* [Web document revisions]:
*** Begin section ***

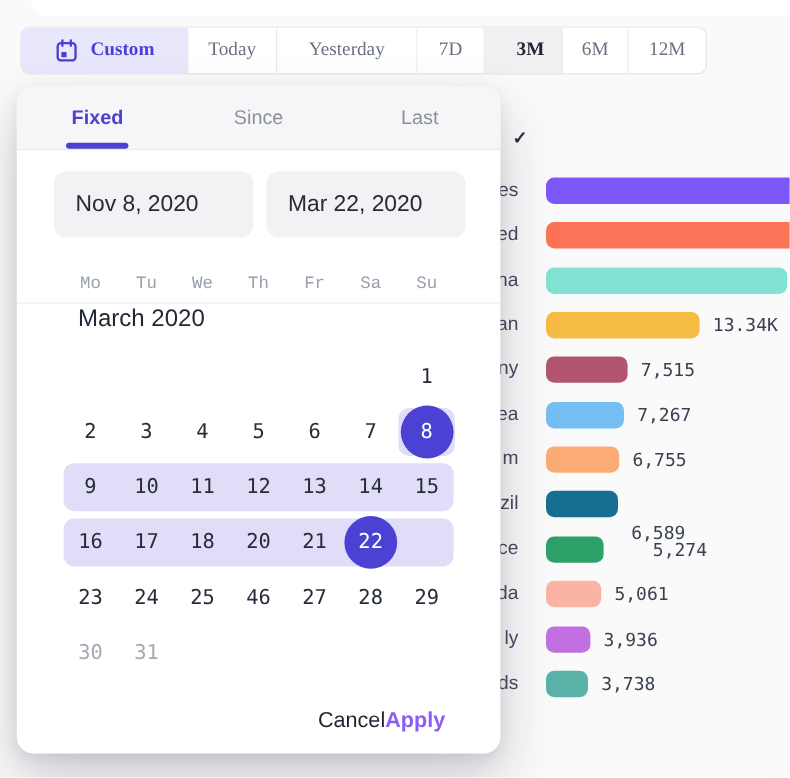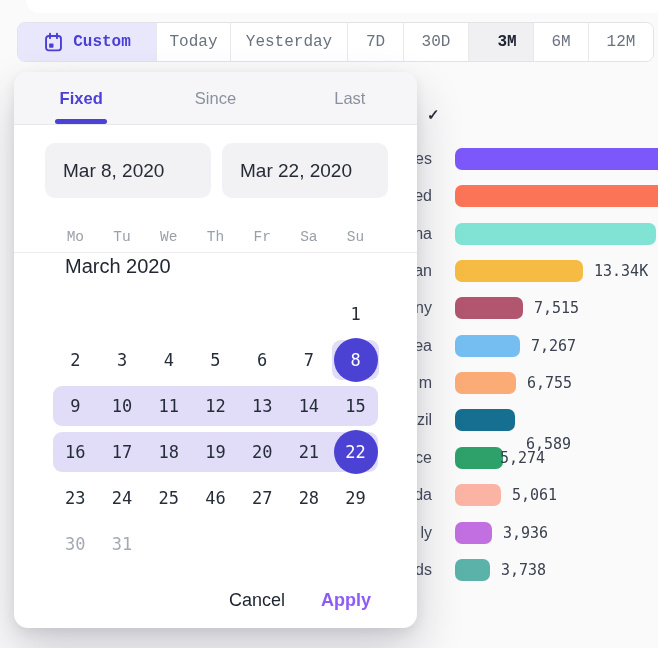--- a/index.html
+++ b/index.html
@@ -20,7 +20,7 @@
   .tb-item{
     display:flex;align-items:center;justify-content:center;gap:9px;flex:none;
     border:none;border-right:1px solid #e8e9ed;background:#fff;
-    color:#6a7280;font-size:16px;font-weight:500;font-family:Liberation Mono, monospace;cursor:pointer;padding:0;
+    color:#6a7280;font-size:16px;font-weight:500;font-family:Liberation Serif, serif;cursor:pointer;padding:0;
   }
   .tb-item:last-child{border-right:none;}
   .tb-item.custom{background:#e9e7fb;color:#4b3fd4;font-weight:600;}

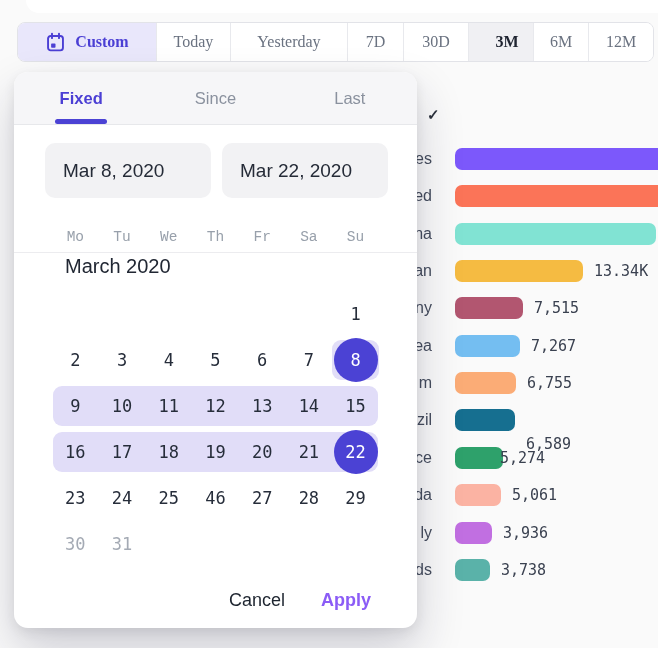--- a/index.html
+++ b/index.html
@@ -106,9 +106,6 @@
     <button class="tb-item" style="width: 56px;">
       <span>7D</span>
     </button>
-    <button class="tb-item" style="width: 65px;">
-      <span>30D</span>
-    </button>
     <button class="tb-item selected" style="width: 65px;">
       <span>3M</span>
     </button>

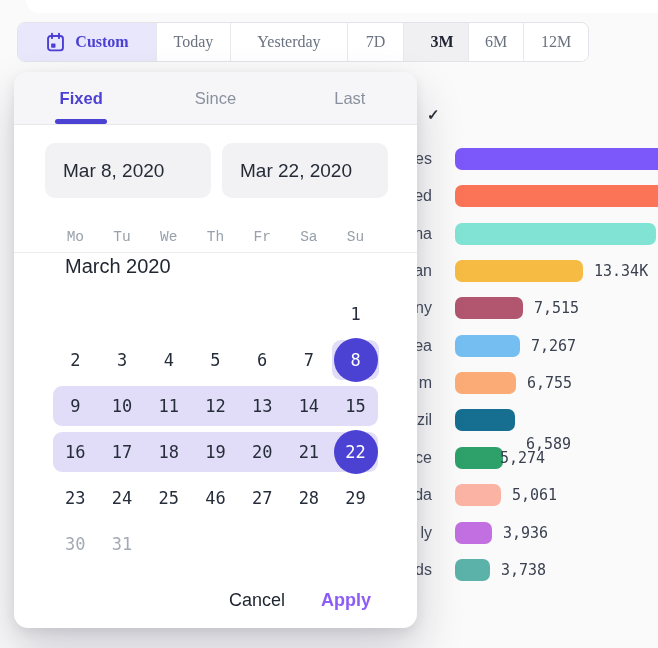--- a/index.html
+++ b/index.html
@@ -186,7 +186,7 @@
     </div>
 
   <div class="inputs">
-    <div class="date-input">Mar 8, 2020</div>
+    <div class="date-input">Nov 8, 2020</div>
     <div class="date-input">Mar 22, 2020</div>
   </div>
 

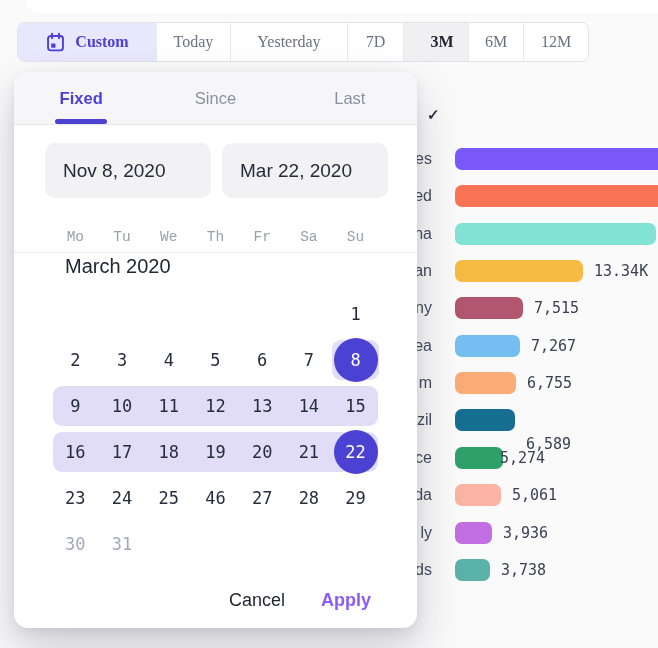--- a/index.html
+++ b/index.html
@@ -235,7 +235,6 @@
         <span class="cell">16</span>
         <span class="cell">17</span>
         <span class="cell">18</span>
-        <span class="cell">19</span>
         <span class="cell">20</span>
         <span class="cell">21</span>
         <span class="cell selected">22</span>

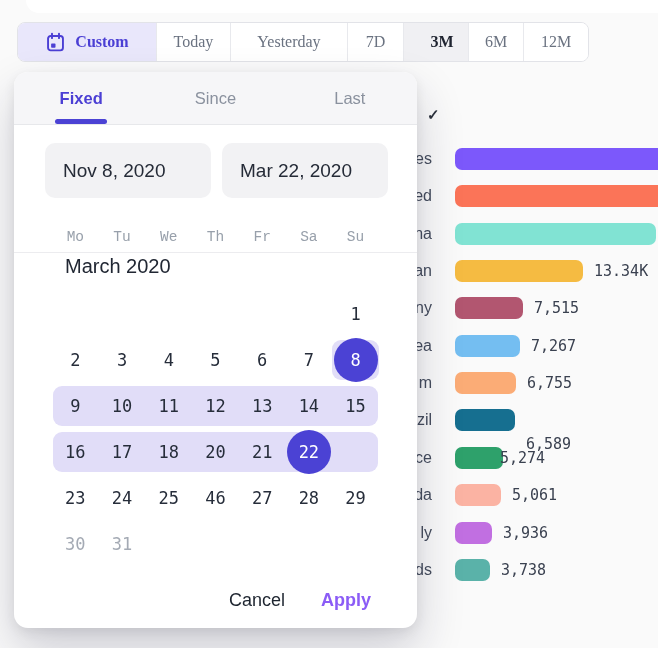--- a/index.html
+++ b/index.html
@@ -159,7 +159,7 @@
     <div class="chart-row" style="top: 446.8px; height: 22px;">
       <span class="chart-label">ce</span>
       <div class="chart-bar" style="left: 455px; width: 48px; height: 22px; background: rgb(46, 161, 107);"></div>
-      <span class="chart-value" style="left: 500px;">5,274</span>
+      <span class="chart-value" style="left: 544px;">5,274</span>
     </div>
     <div class="chart-row" style="top: 484.15px; height: 22px;">
       <span class="chart-label">da</span>

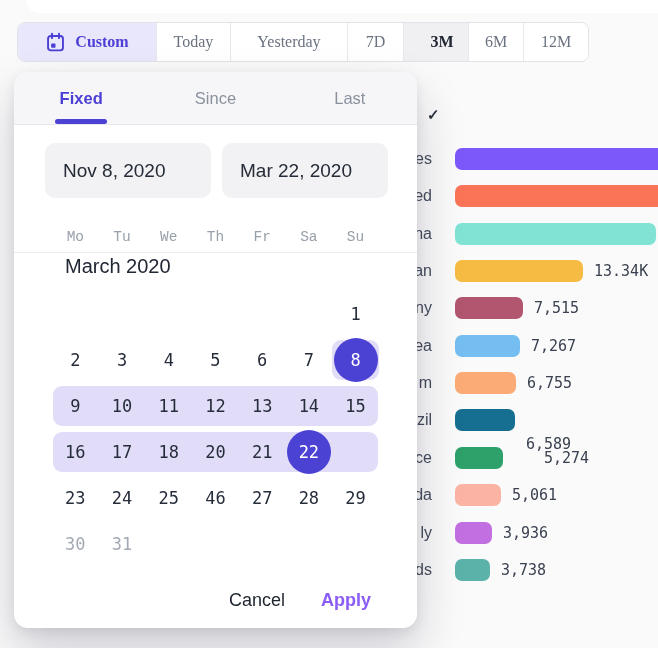--- a/index.html
+++ b/index.html
@@ -75,7 +75,7 @@
   .cell.solo-bg::after{content:"";position:absolute;z-index:-2;left:0;right:0;top:3px;bottom:3px;
     background:#e1ddf8;border-radius:9px;}
 
-  .footer{position:absolute;top:513px;right:46px;height:30px;display:flex;gap:36px;align-items:center;}
+  .footer{position:absolute;top:513px;right:46px;height:30px;display:flex;align-items:center;}
   .btn{background:none;border:none;font-family:inherit;font-size:18px;cursor:pointer;padding:0;}
   .btn.cancel{color:#1d242f;font-weight:500;}
   .btn.apply{color:#8b5cf6;font-weight:600;}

*** End section ***

* [WHAT YOU NEED TO DO]:
Starting with the first line of the data above and ending with the line containing "-75,7 +75,7 @@", please restate every line exactly, leaving images out.

* [WRITTEN SOLUTION]:
--- a/index.html
+++ b/index.html
@@ -20,7 +20,7 @@
   .tb-item{
     display:flex;align-items:center;justify-content:center;gap:9px;flex:none;
     border:none;border-right:1px solid #e8e9ed;background:#fff;
-    color:#6a7280;font-size:16px;font-weight:500;font-family:Liberation Mono, monospace;cursor:pointer;padding:0;
+    color:#6a7280;font-size:16px;font-weight:500;font-family:Liberation Serif, serif;cursor:pointer;padding:0;
   }
   .tb-item:last-child{border-right:none;}
   .tb-item.custom{background:#e9e7fb;color:#4b3fd4;font-weight:600;}

--- a/index.html
+++ b/index.html
@@ -106,9 +106,6 @@
     <button class="tb-item" style="width: 56px;">
       <span>7D</span>
     </button>
-    <button class="tb-item" style="width: 65px;">
-      <span>30D</span>
-    </button>
     <button class="tb-item selected" style="width: 65px;">
       <span>3M</span>
     </button>

--- a/index.html
+++ b/index.html
@@ -186,7 +186,7 @@
     </div>
 
   <div class="inputs">
-    <div class="date-input">Mar 8, 2020</div>
+    <div class="date-input">Nov 8, 2020</div>
     <div class="date-input">Mar 22, 2020</div>
   </div>
 

--- a/index.html
+++ b/index.html
@@ -235,7 +235,6 @@
         <span class="cell">16</span>
         <span class="cell">17</span>
         <span class="cell">18</span>
-        <span class="cell">19</span>
         <span class="cell">20</span>
         <span class="cell">21</span>
         <span class="cell selected">22</span>

--- a/index.html
+++ b/index.html
@@ -159,7 +159,7 @@
     <div class="chart-row" style="top: 446.8px; height: 22px;">
       <span class="chart-label">ce</span>
       <div class="chart-bar" style="left: 455px; width: 48px; height: 22px; background: rgb(46, 161, 107);"></div>
-      <span class="chart-value" style="left: 500px;">5,274</span>
+      <span class="chart-value" style="left: 544px;">5,274</span>
     </div>
     <div class="chart-row" style="top: 484.15px; height: 22px;">
       <span class="chart-label">da</span>

--- a/index.html
+++ b/index.html
@@ -75,7 +75,7 @@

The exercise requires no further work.